== Segment start ==

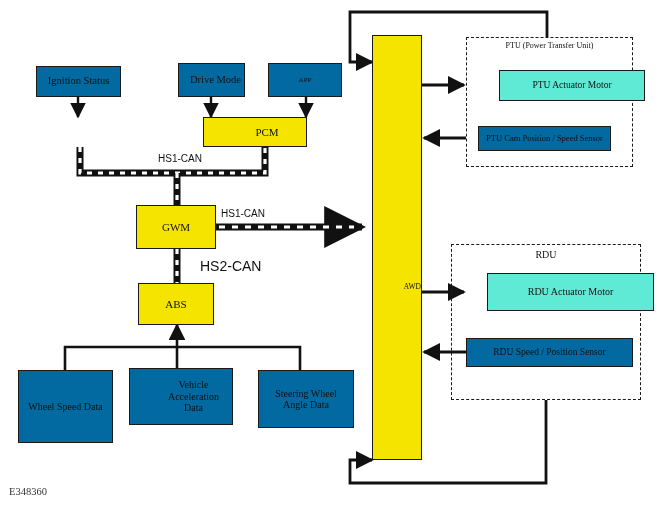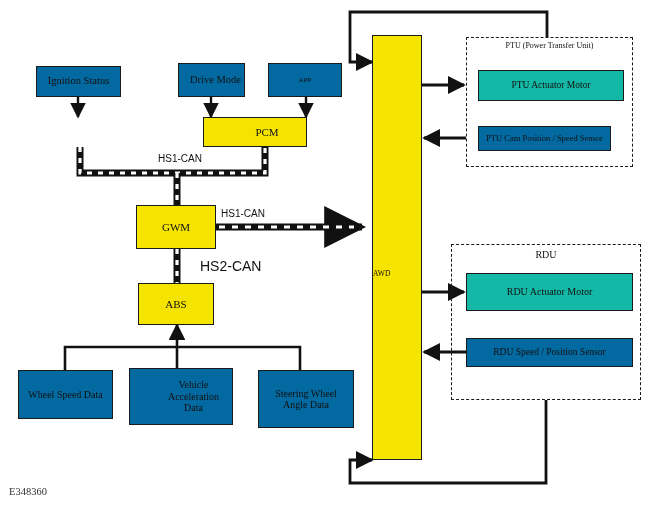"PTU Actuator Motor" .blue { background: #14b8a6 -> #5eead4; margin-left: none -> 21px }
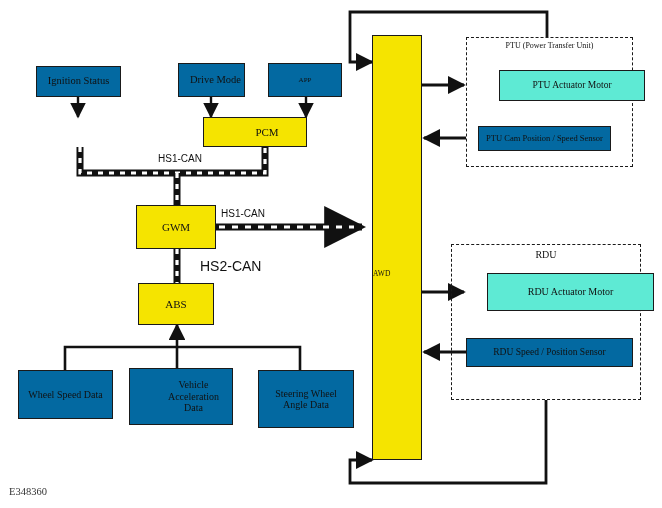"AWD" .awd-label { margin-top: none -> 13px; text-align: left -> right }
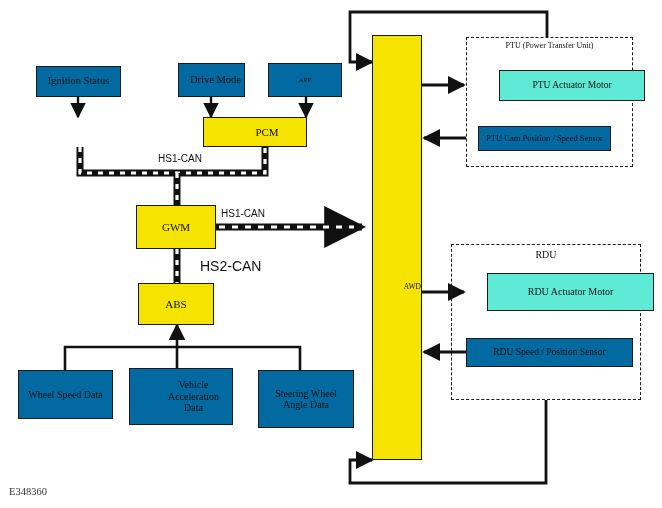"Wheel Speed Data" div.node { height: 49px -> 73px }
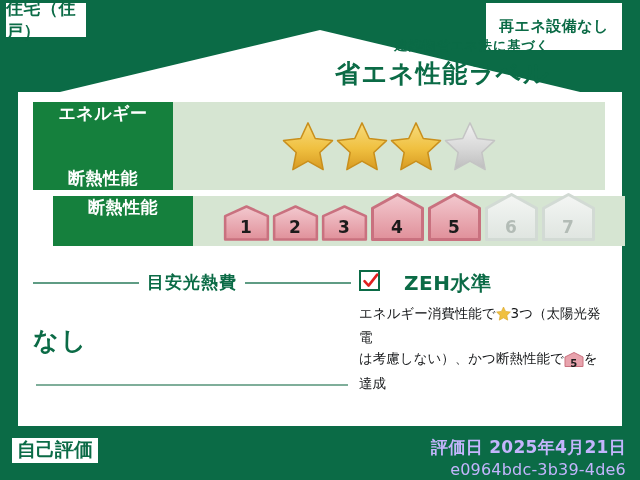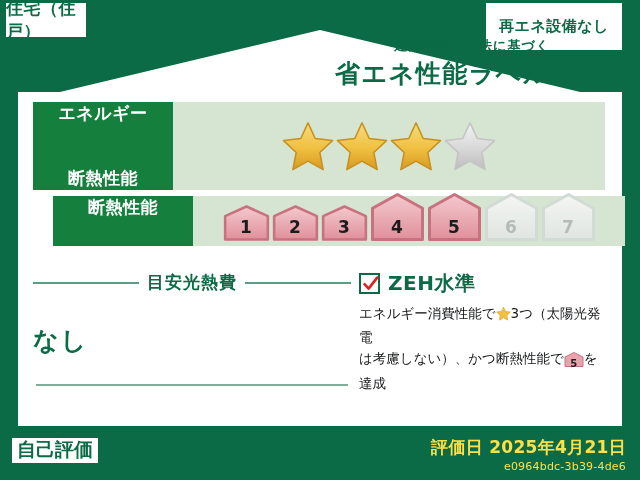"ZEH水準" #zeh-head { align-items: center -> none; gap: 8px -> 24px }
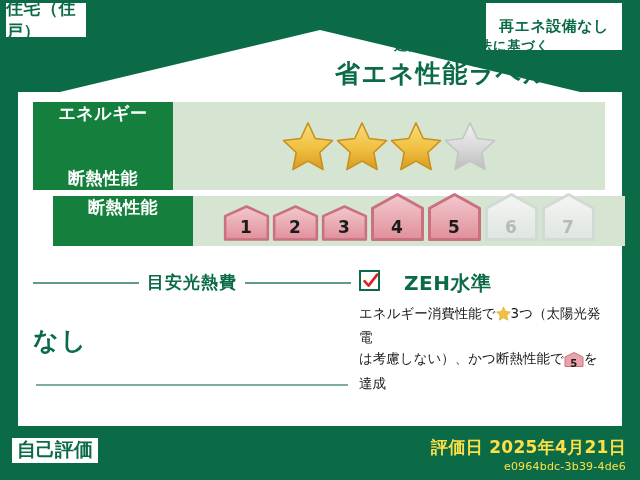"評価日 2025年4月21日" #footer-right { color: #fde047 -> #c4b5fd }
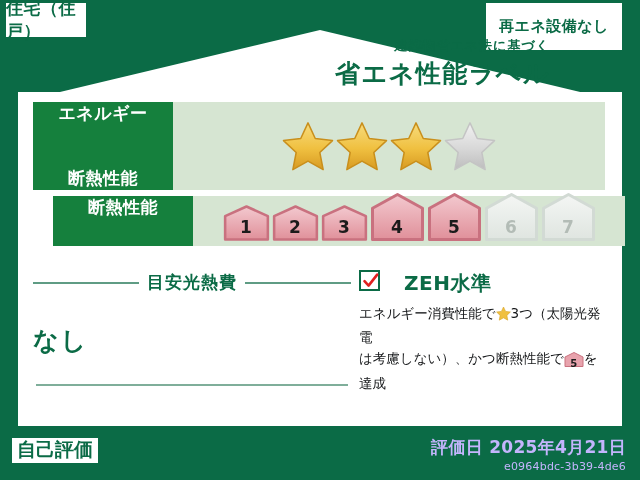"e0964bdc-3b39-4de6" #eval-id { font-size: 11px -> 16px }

== Segment end ==
== Segment start ==

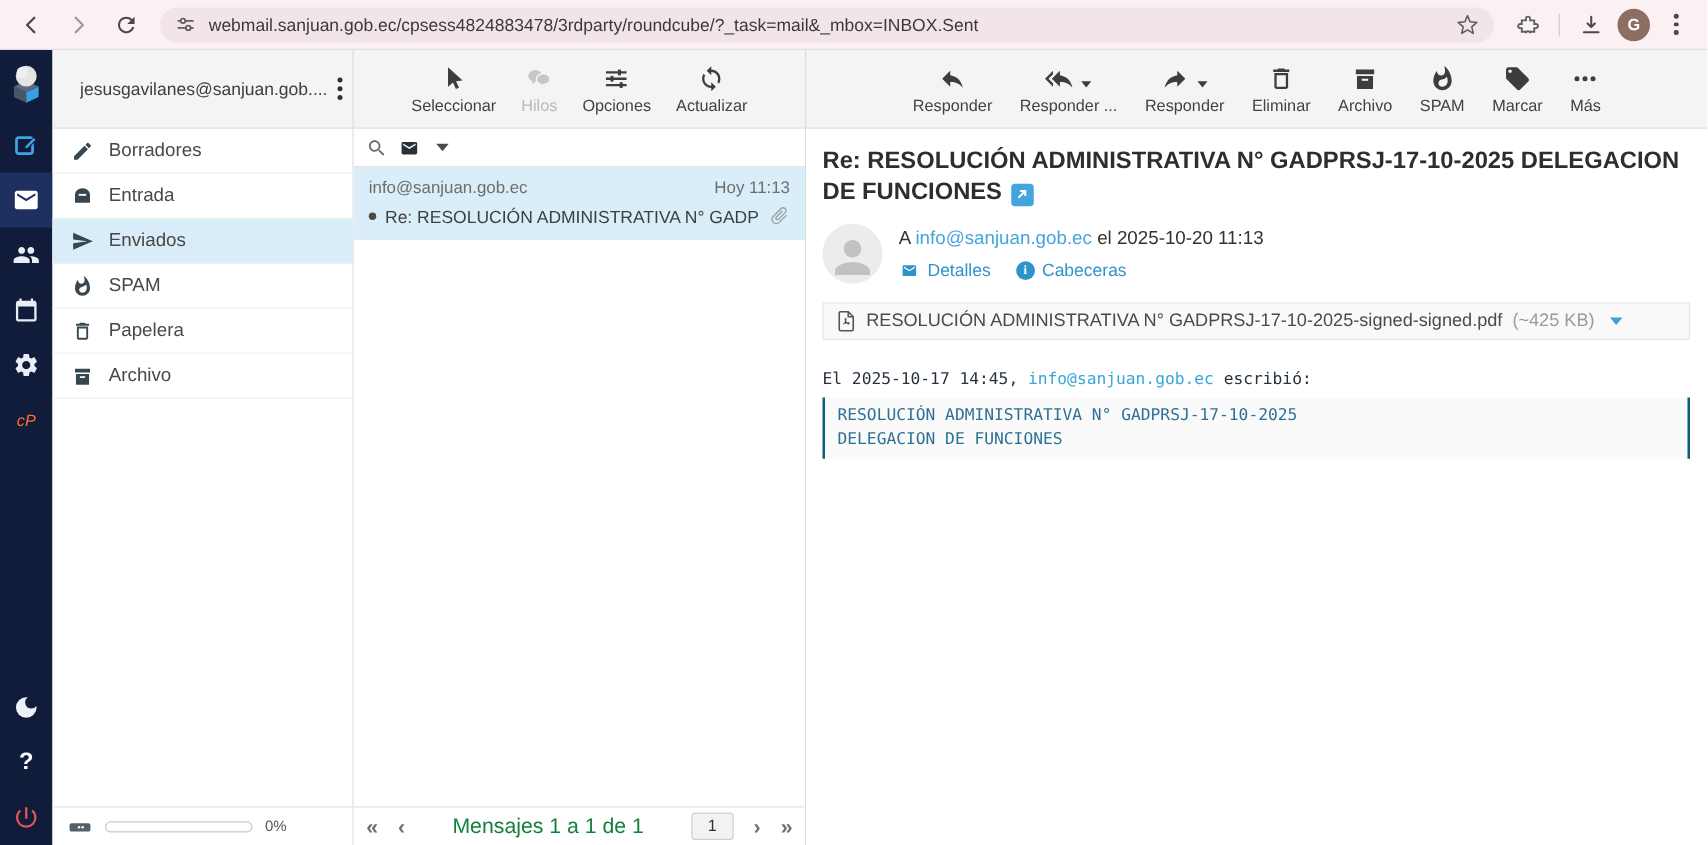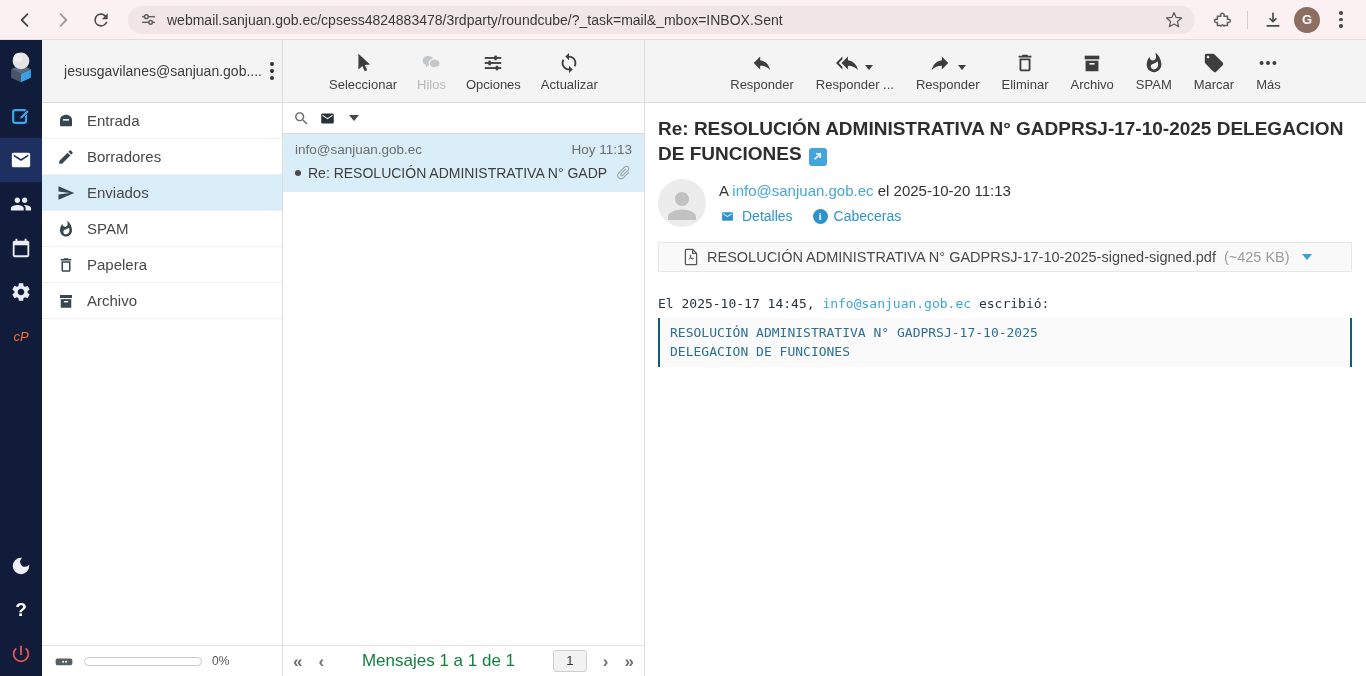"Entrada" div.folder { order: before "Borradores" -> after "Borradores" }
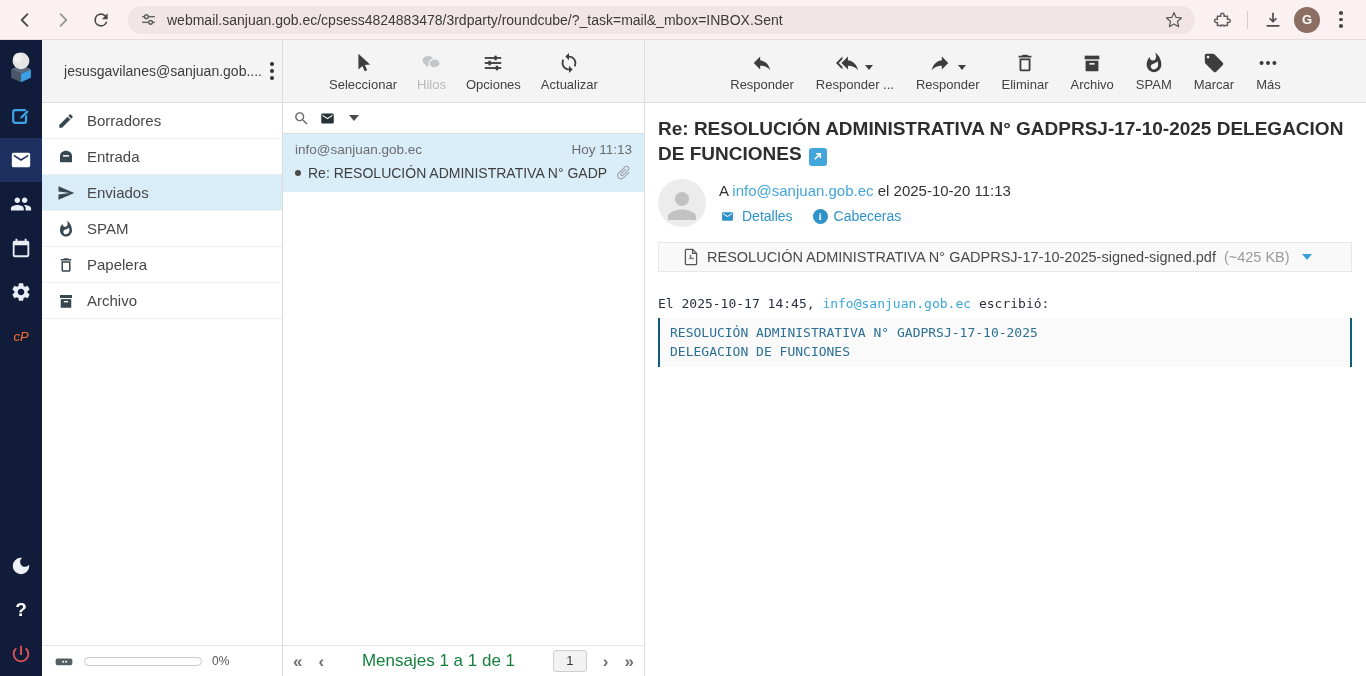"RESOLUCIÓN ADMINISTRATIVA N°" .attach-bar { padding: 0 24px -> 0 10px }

== Segment end ==
== Segment start ==

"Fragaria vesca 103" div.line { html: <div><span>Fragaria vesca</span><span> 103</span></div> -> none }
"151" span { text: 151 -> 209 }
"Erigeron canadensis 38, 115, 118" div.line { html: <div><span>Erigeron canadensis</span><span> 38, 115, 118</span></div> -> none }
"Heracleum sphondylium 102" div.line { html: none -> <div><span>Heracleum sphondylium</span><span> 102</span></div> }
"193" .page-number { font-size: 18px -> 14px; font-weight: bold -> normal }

== Segment end ==

▶ [REQUIRED ACTION]: Look above for the line holding "html: <div><span>Fragaria vesca</span><span>" and the line holding "font-size: 18px ->", then output exactly those two lines and every line between them, nothing more.

▶ [SOLUTION FOR THIS TASK]:
"Fragaria vesca 103" div.line { html: <div><span>Fragaria vesca</span><span> 103</span></div> -> none }
"151" span { text: 151 -> 209 }
"Erigeron canadensis 38, 115, 118" div.line { html: <div><span>Erigeron canadensis</span><span> 38, 115, 118</span></div> -> none }
"Heracleum sphondylium 102" div.line { html: none -> <div><span>Heracleum sphondylium</span><span> 102</span></div> }
"193" .page-number { font-size: 18px -> 14px; font-weight: bold -> normal }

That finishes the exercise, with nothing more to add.